Reports and Studies Worth Reading – January 21, 2013

Reports and Studies Worth Reading – January 21, 2013:

 

Detroit Future City: Detroit Strategic Framework PlanDetroit Works Project Long Term Planning Steering Committee

“In 2010 an ambitious effort to re-imagine a better future for one of the world’s most important and storied cities was launched. The project has been both an exciting and, at times, challenging journey. It has also been a collective journey,  inviting diverse input from technical experts within Detroit and around the world and, most importantly, the community experts and everyday citizens who would be most affected by its recommendations. Each has played a critical role in forming what we hope will become a living framework for change and development in Detroit.”

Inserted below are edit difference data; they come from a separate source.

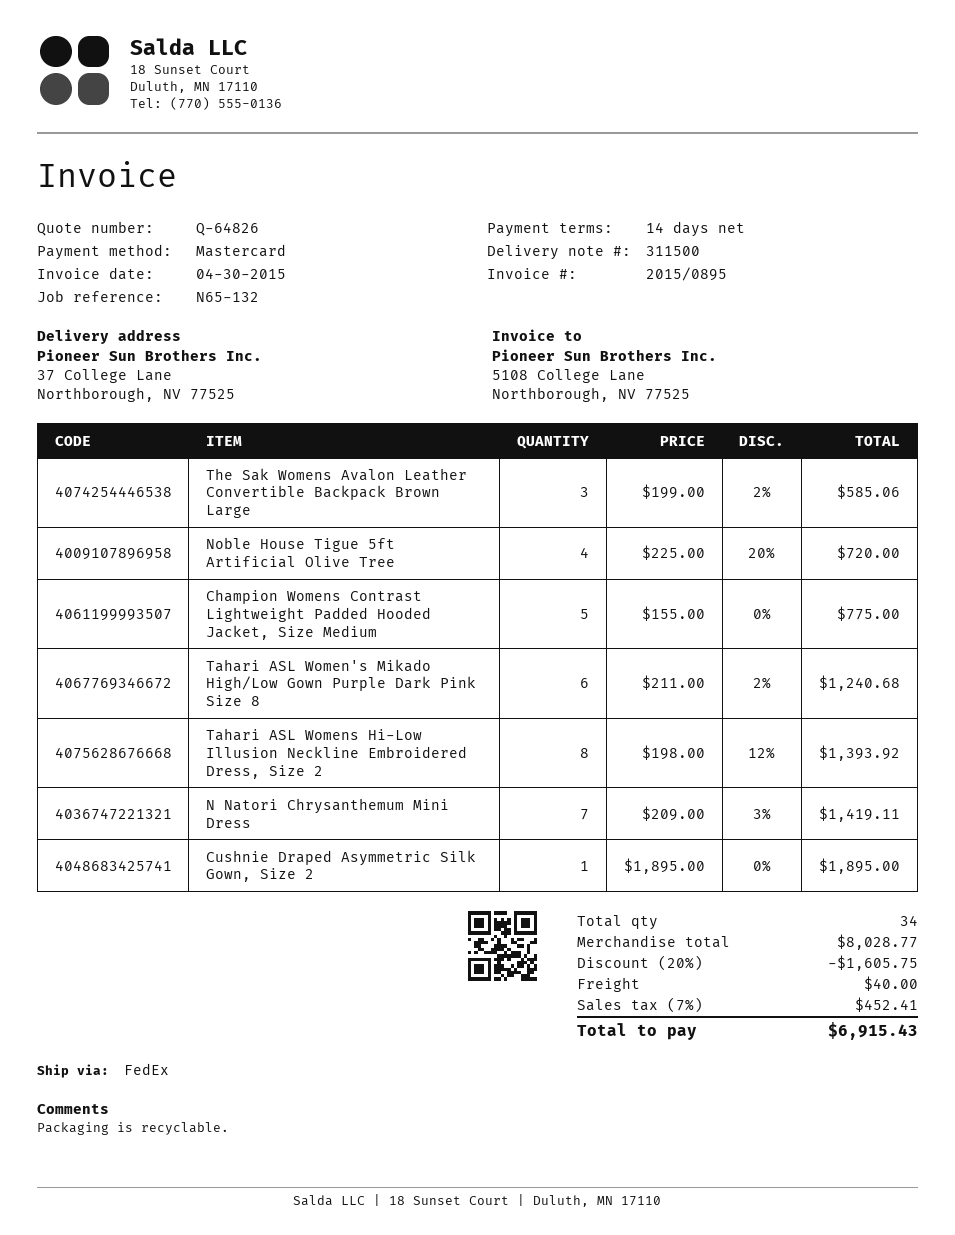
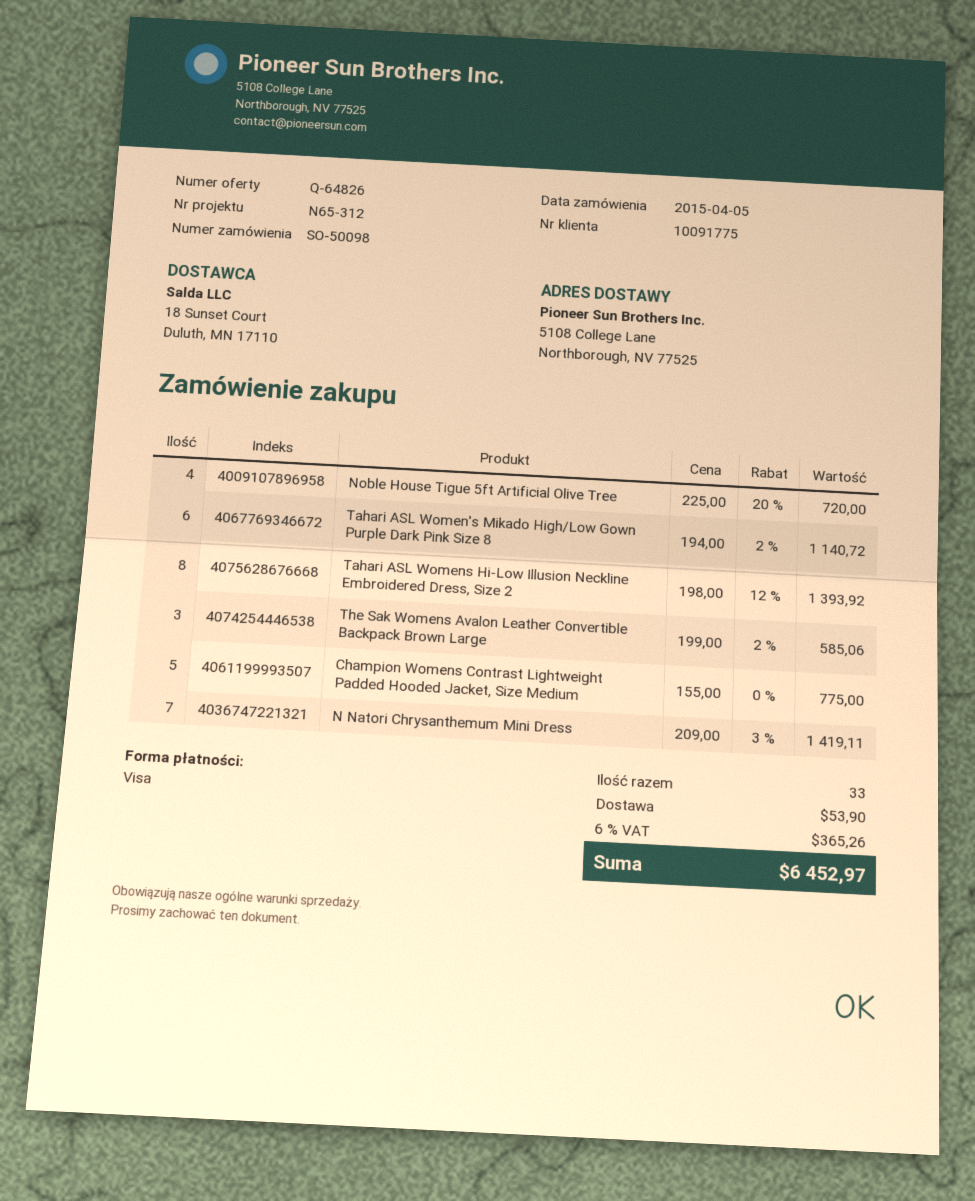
reference: N65-132 -> N65-312
payment method: Mastercard -> Visa
ship to: 37 College Lane, Northborough, NV 77525 -> 5108 College Lane, Northborough, NV 77525
Tahari ASL Women's Mikado High/Low Gown Purple Dark Pink Size 8: 6 x 211.00 - 2% = 1240.68 -> 6 x 194.00 - 2% = 1140.72
Cushnie Draped Asymmetric Silk Gown, Size 2: 1 x 1895.00 = 1895.00 -> none
total quantity: 34 -> 33
discount: 20% = 1605.75 -> none
shipping: 40.00 -> 53.90
tax: 7% = 452.41 -> 6% = 365.26
total: 6915.43 -> 6452.97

$3 billion General Obligation Bond Proposal: Los Angeles Emergency Local Street Safety and Traffic Improvement MeasureLA City Council members Mitch Englander and Joe Buscaino

“Street repair in Los Angeles was underfunded from the 1950’s to 1990’s, allowing many streets to deteriorate.  Funding of pavement preservation was steadily increased from 2005 to present, preventing further decline in road system quality.  Annual funding focuses on streets in A, B, and C condition.  The Los Angeles Emergency Local Street Safety and Traffic Improvement Measure is needed to finance repair of streets in D and Failed condition.”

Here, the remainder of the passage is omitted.